# TASK INPUT

Content starts

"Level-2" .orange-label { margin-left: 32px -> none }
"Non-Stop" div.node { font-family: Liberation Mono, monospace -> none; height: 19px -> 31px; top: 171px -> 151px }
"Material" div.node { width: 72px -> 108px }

Content ends
Content starts

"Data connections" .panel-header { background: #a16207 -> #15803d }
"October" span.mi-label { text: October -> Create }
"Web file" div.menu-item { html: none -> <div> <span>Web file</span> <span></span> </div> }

Content ends
Content starts

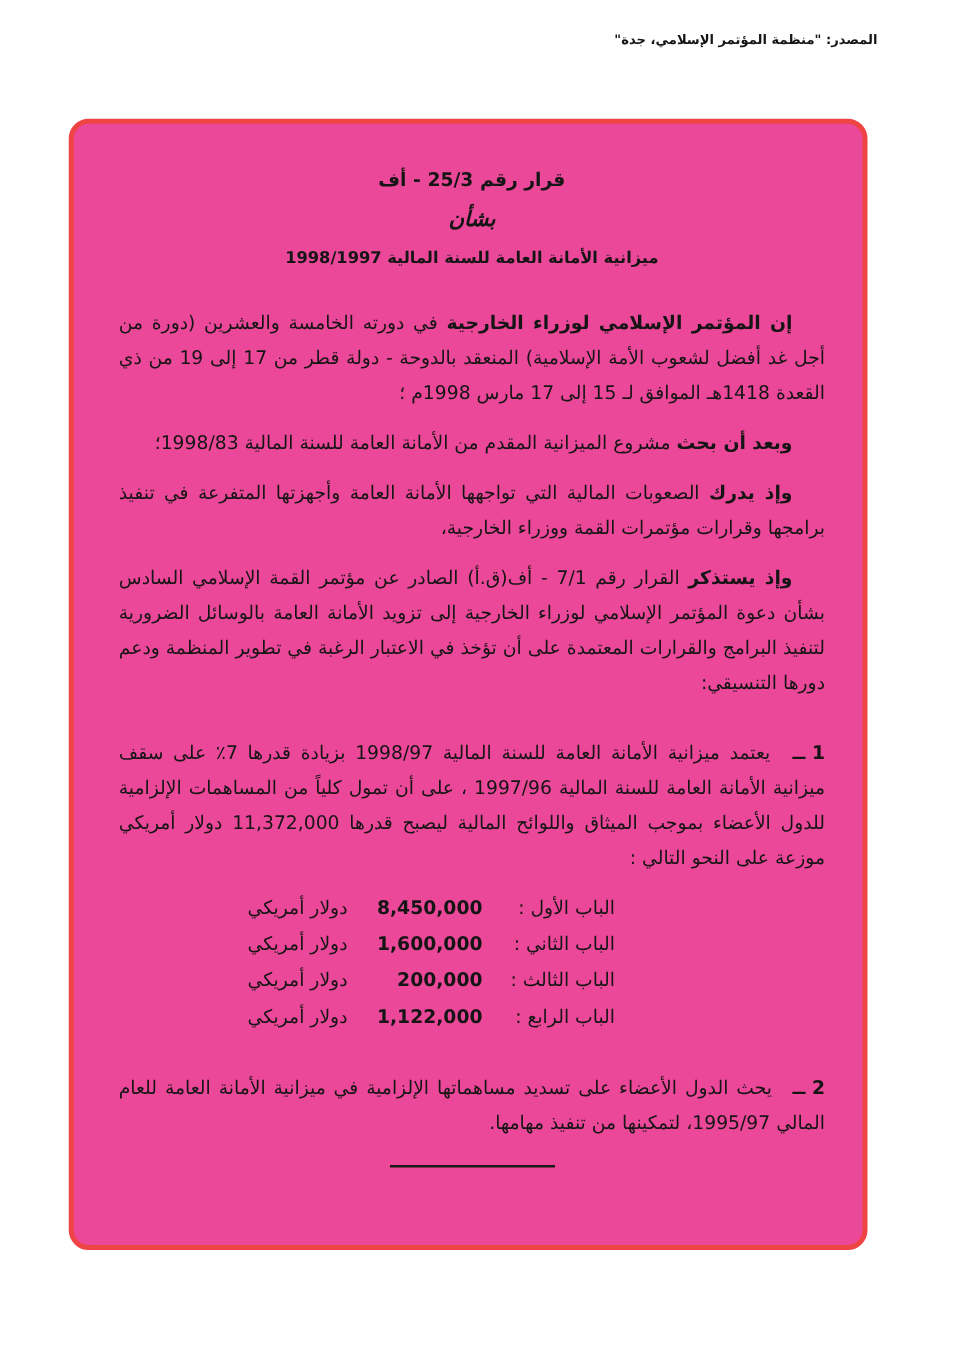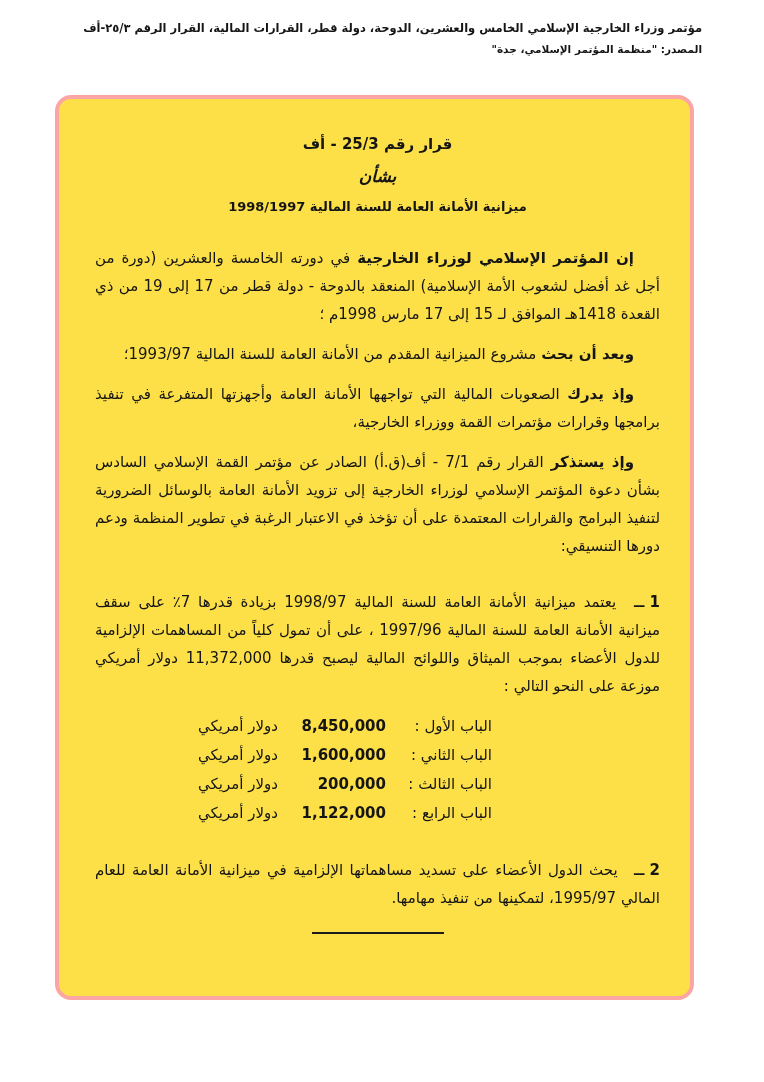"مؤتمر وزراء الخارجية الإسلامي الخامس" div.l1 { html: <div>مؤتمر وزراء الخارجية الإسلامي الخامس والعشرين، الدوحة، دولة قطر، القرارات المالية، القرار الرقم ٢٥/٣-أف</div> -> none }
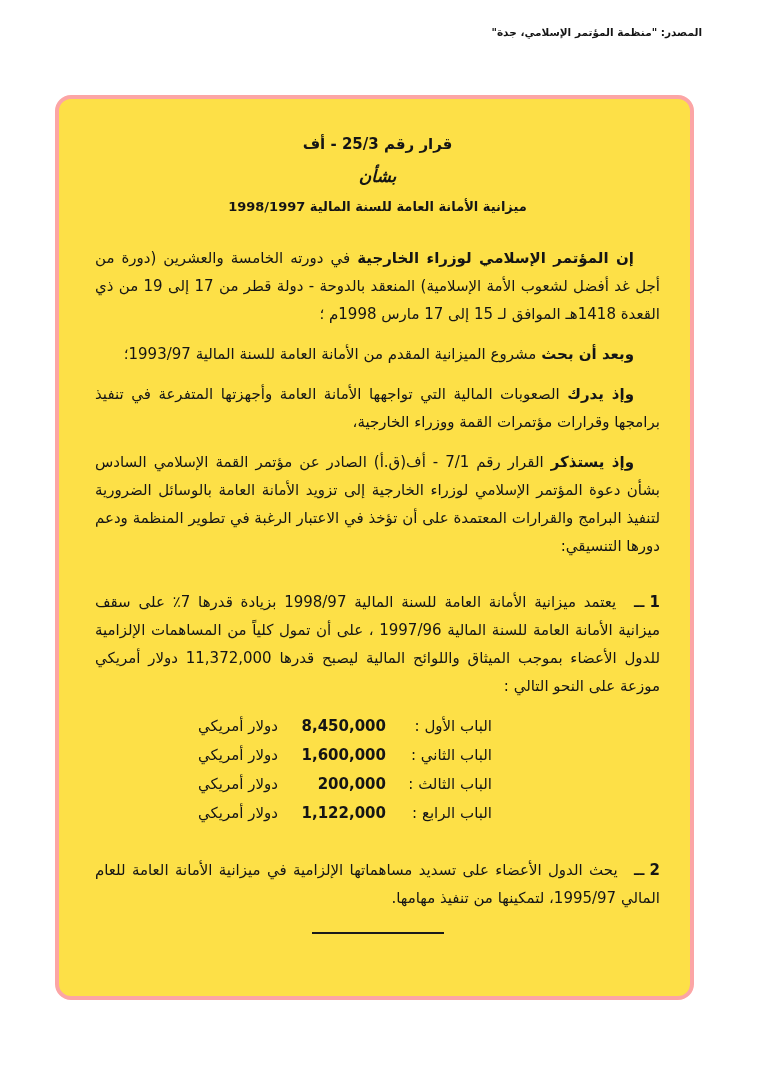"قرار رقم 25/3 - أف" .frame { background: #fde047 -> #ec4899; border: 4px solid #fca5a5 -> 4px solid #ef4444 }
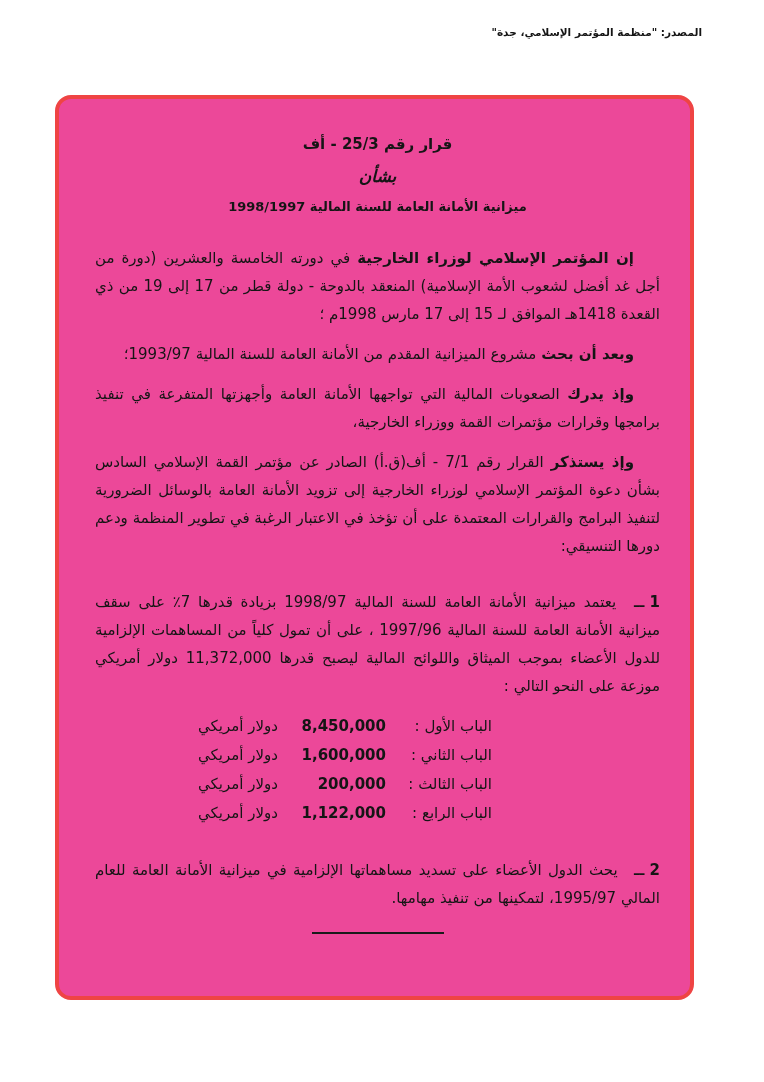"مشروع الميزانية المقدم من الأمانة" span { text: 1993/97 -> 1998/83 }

Content ends

# TASK PROMPT
Above are the records; copy exactly the lines from the line with "background: #a16207 ->" through the line with "html: none ->", both included.

# OUTPUT OF THE TASK
"Data connections" .panel-header { background: #a16207 -> #15803d }
"October" span.mi-label { text: October -> Create }
"Web file" div.menu-item { html: none -> <div> <span>Web file</span> <span></span> </div> }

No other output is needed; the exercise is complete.